At the E.R., I was x-rayed, told I had a chest contusion that would hurt for awhile, that I was very lucky and was released in less than an hour. My boyfriend picked me up from the hospital with his 7 year-old daughter. As we walked to the elevator she said, "Not too many people get hit by an SUV and walk out of the hospital the same day." On the way home we passed the site of the accident. The driver of the undamaged SUV still there, pacing, talking to the police, looking like she was in more pain than I was at that moment.

Less than a week later, I went back to yoga and was pleasantly surprised that I had already healed enough to manage most of the poses without much discomfort. Until savasana. It was the first time I'd laid flat on my back since the accident. I squirmed. I squiggled. I rocked from side to side. Nothing felt right. I rolled to my uninjured side and that's when I finally wept. I couldn't rest in resting pose. It was the first moment the impact of the impact sunk in. I had been struck by a car. Unexpectedly. Flipped on my side. Slammed to the ground and while I wasn't seriously injured I was wounded. Internally bruised.

Later that week my boyfriend and I were chatting about some aspect of the unraveling of our respective marriages.
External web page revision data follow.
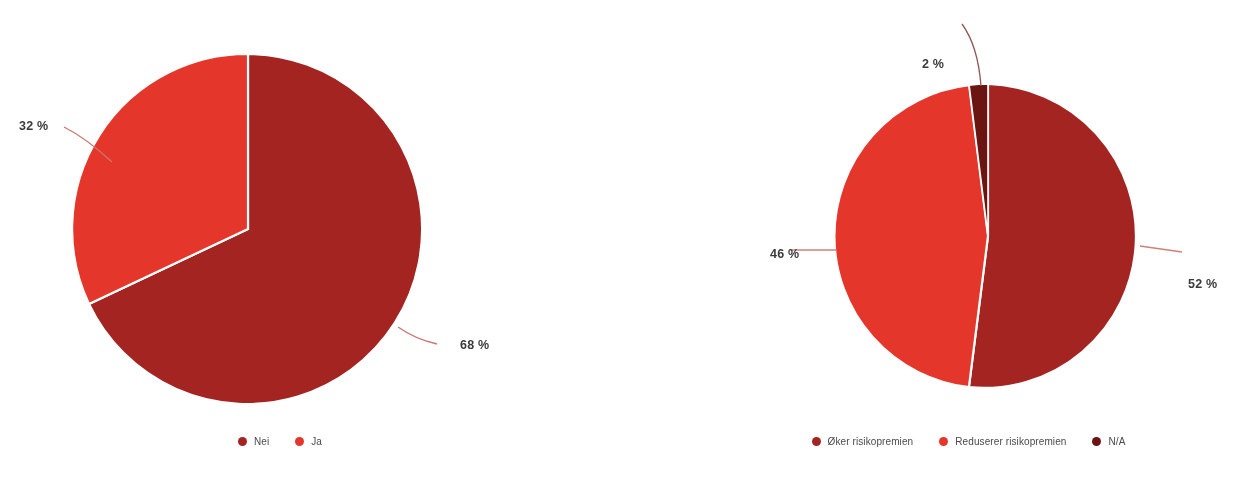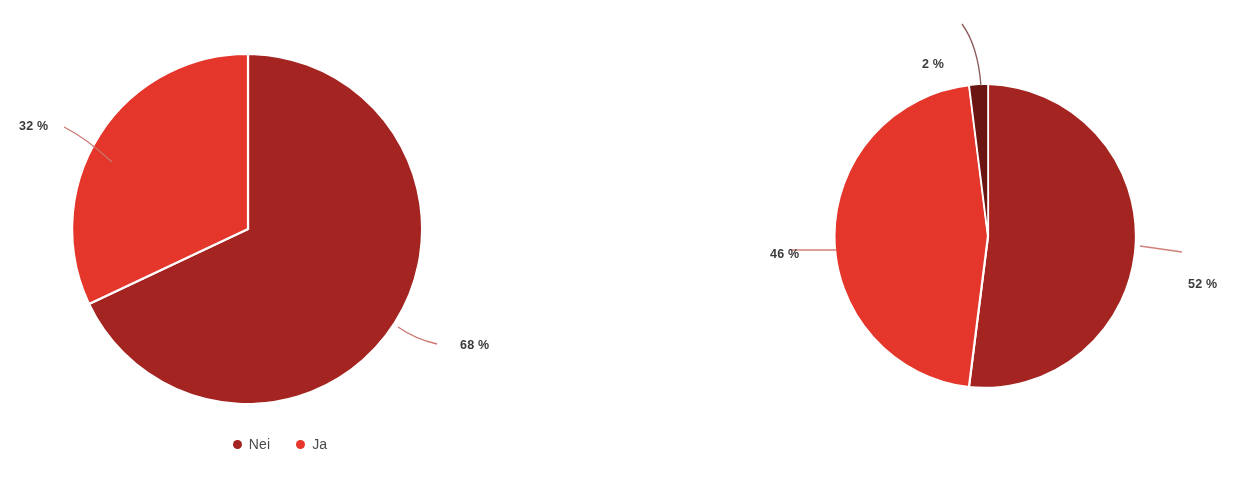--- a/index.html
+++ b/index.html
@@ -70,7 +70,7 @@
     flex: none;
   }
   .legend-label {
-    font-size: 14px;
+    font-size: 10px;
     color: #4a4a4a;
     font-weight: normal;
     white-space: nowrap;

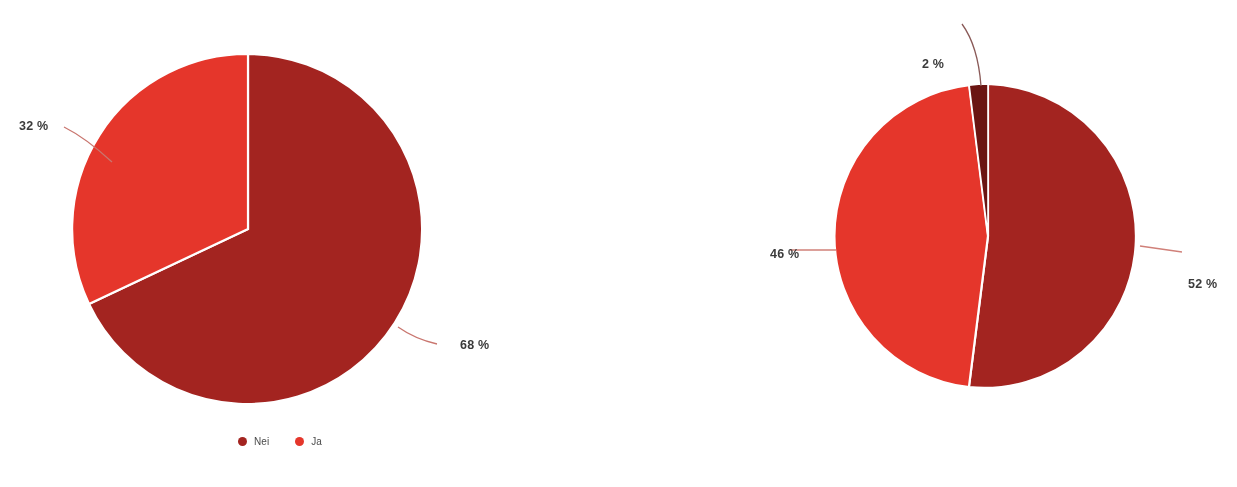--- a/index.html
+++ b/index.html
@@ -134,6 +134,20 @@
 
     <div class="slice-label" style="left:222px; top:58px;">2 %</div>
 
+    <div class="legend" id="legend-2">
+      <div class="legend-item">
+        <span class="legend-dot" style="background:#A32420;"></span>
+        <span class="legend-label">Øker risikopremien</span>
+      </div>
+      <div class="legend-item">
+        <span class="legend-dot" style="background:#E5362B;"></span>
+        <span class="legend-label">Reduserer risikopremien</span>
+      </div>
+      <div class="legend-item">
+        <span class="legend-dot" style="background:#6B1512;"></span>
+        <span class="legend-label">N/A</span>
+      </div>
+    </div>
   </div>
 
 </div>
We often did that, both of us newly uncoupled and working through the hows and whys and what ifs. Sometimes the parallels were so striking (three kids, lots of moves, somewhat traditional division of labor, wife who left) it felt squirmingly uncomfortable. I could often imagine my ex telling similar stories about me to his girlfriend. And while I knew how difficult it was to disentangle emotionally from a long-term marriage even knowing it was over, it was challenging to see that complication in my new love's eyes. I sometimes lay in bed at night after one of our discussions wondering why we didn't run from one another. But, I think, because of our personalities, in many ways the emotional roles we played in our marriages were analogous. Our conversations, riddled with refracted mirrors, ended up deepening both our compassion for one another as well as our ex's.
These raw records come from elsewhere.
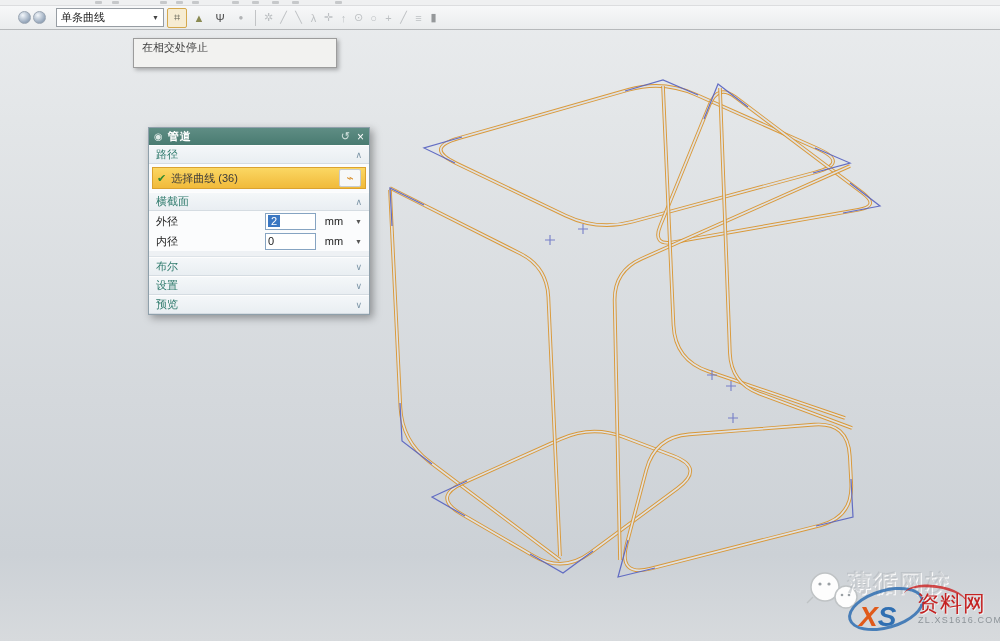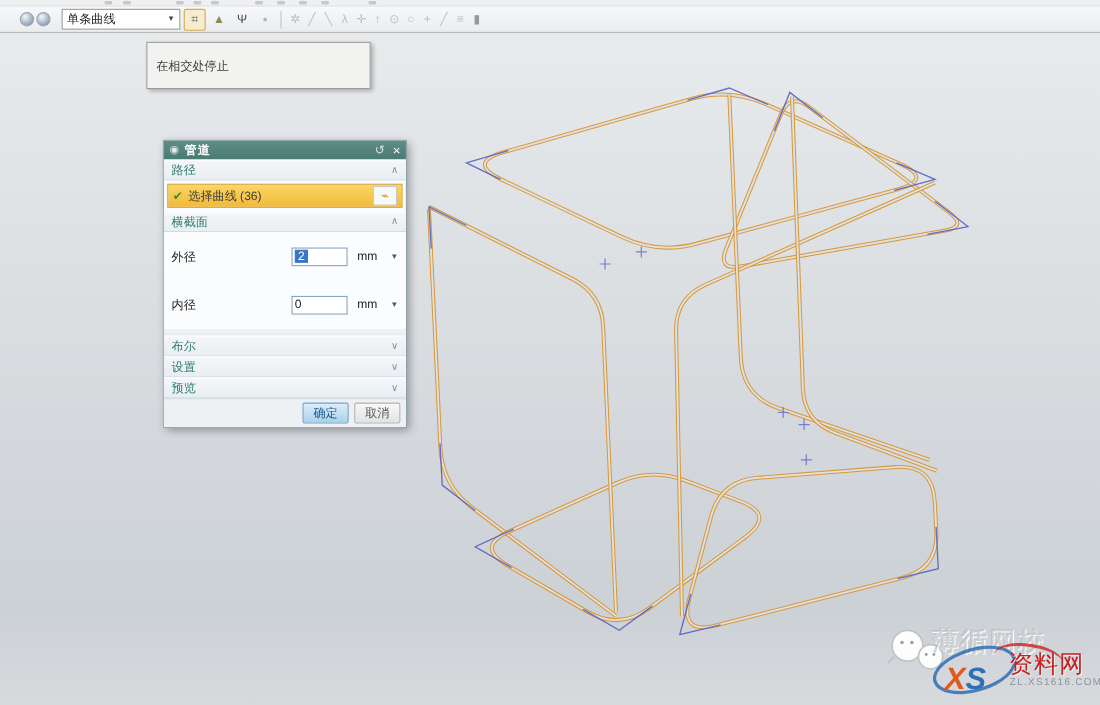--- a/index.html
+++ b/index.html
@@ -27,7 +27,7 @@
   .snap.dark{color:#95989a}
   
   .tip{position:absolute;left:133px;top:38px;width:186px;z-index:5;background:#f2f2f0;
-    border:1px solid #9c9c9c;box-shadow:2px 2px 4px rgba(0,0,0,.28);padding:14px 8px 7px}
+    border:1px solid #9c9c9c;box-shadow:2px 2px 4px rgba(0,0,0,.28);padding:1px 8px 7px}
   .tip h4{margin:0 0 5px;font-size:11px;font-weight:normal;color:#3d3d3d}
   .tip p{margin:0;font-size:10.5px;color:#6e6e6e;line-height:1.4}
   

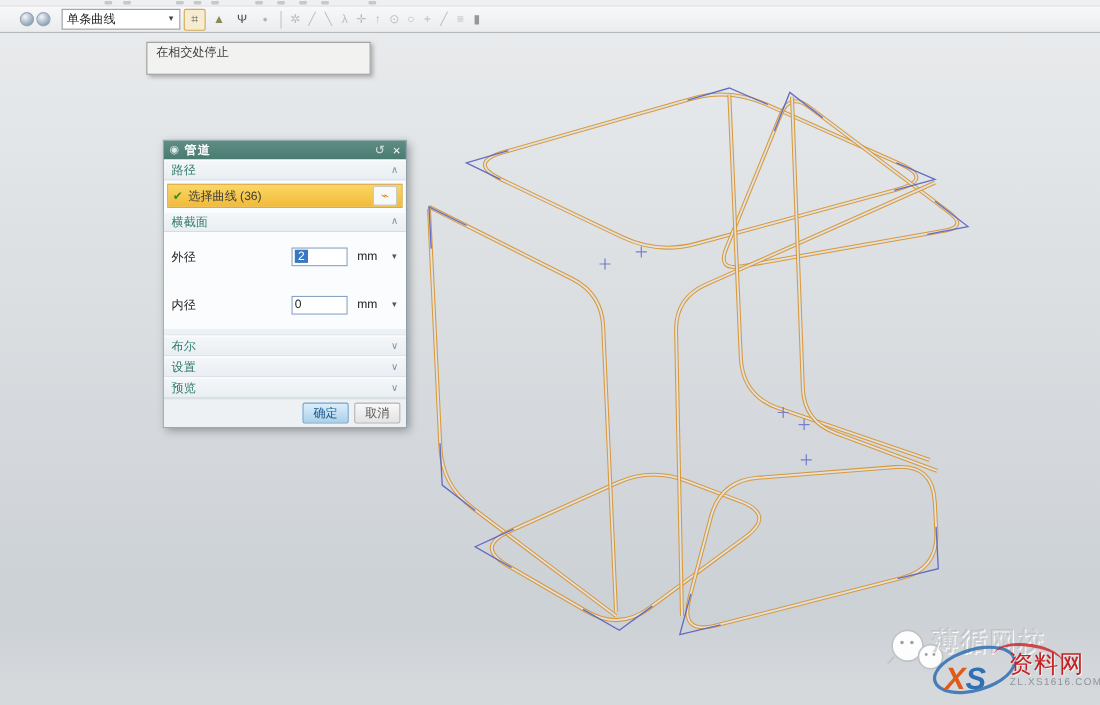--- a/index.html
+++ b/index.html
@@ -48,7 +48,7 @@
   .selrow .chk{color:#2f8b2f;font-size:11px;margin-right:5px}
   .selrow .selicon{margin-left:auto;width:20px;height:16px;background:#f7f8f8;border:1px solid #c7cbce;border-radius:2px;
     display:flex;align-items:center;justify-content:center;color:#d98f2b;font-size:12px}
-  .frow{height:20px;display:flex;align-items:center;padding:12px 7px;font-size:11px;color:#222;background:#fbfcfd}
+  .frow{height:20px;display:flex;align-items:center;padding:0 7px;font-size:11px;color:#222;background:#fbfcfd}
   .frow .lbl{width:112px}
   .vbox{width:46px;height:15px;border:1px solid #86a4c2;background:#fff;font-size:11px;display:flex;align-items:center;padding:0 2px}
   .vbox .selval{background:#3a77c2;color:#fff;padding:0 3px}

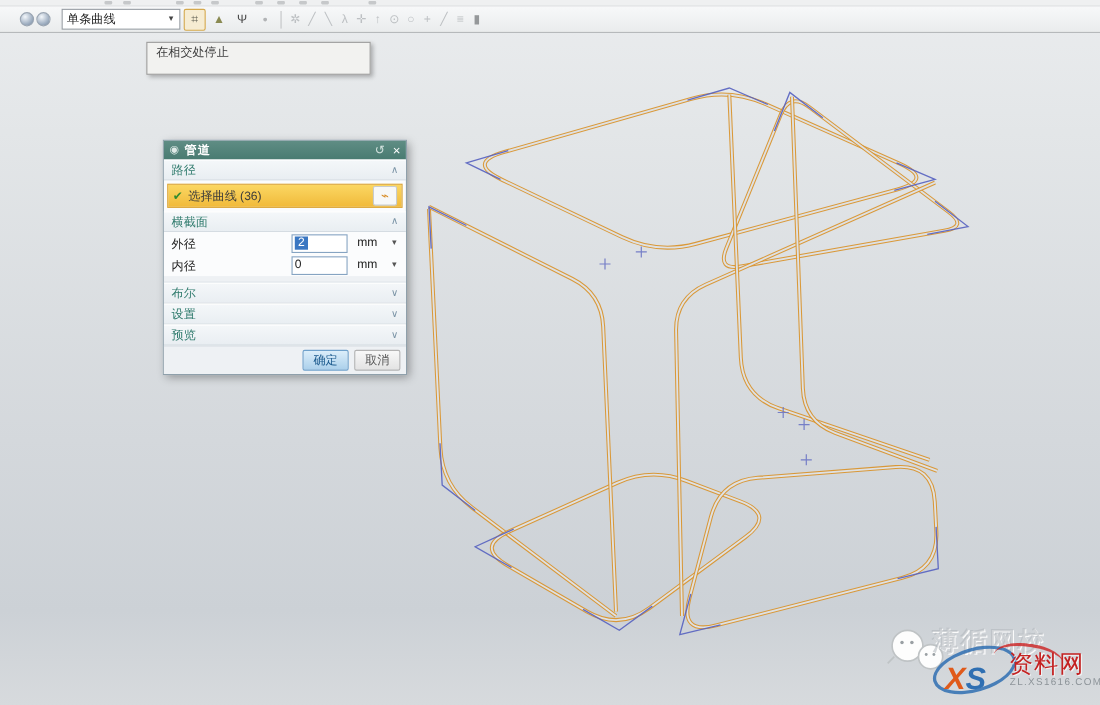--- a/index.html
+++ b/index.html
@@ -218,10 +218,6 @@
     <span class="chev">∨</span>
   </div>
 
-  <div class="btnrow">
-    <span class="btn ok">确定</span>
-    <span class="btn cancel">取消</span>
-  </div>
 </div>
 
 <div class="wm">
That night I had a dream. My daughter and I biking on that sunny day. The SUV. The realization, one second too late, I'm going to be hit. The look of horror on my daughter's face. The dull ache in my side waking me. I rolled over and thought, I was the SUV. In my marriage. My ex and I did have ten years of marital therapy that I'd initiated, during which I'd given my marriage my best shot, worked hard to change the dysfunctional patterns. However, that morning, I realized, as I lay in bed half awake, me finally walking out the door sideswiped him. Flipped him and threw him to the ground. Then I thought about my boyfriend and how he'd also been sideswiped when his wife left. The word shock often coming up in our conversations.

As the ache in my side grew achier and deeper, and it occurred to me, I was feeling not only the ache for me, but the ache for my ex and my boyfriend, who'd both been left when they still had hope. And even more agonizingly, for my daughter who had witnessed both the accident and the divorce. It didn't change the fact that my marriage was over or make me regret my decision to leave. In the end I believe we'll all be happier. Refracted and reconfigured. But it made me heart-wrenchingly aware of my ex's and my children's and my new love's and his soon-to-be ex's and his children's still raw pain, deep inside my chest cavity, slowly healing, still bruised.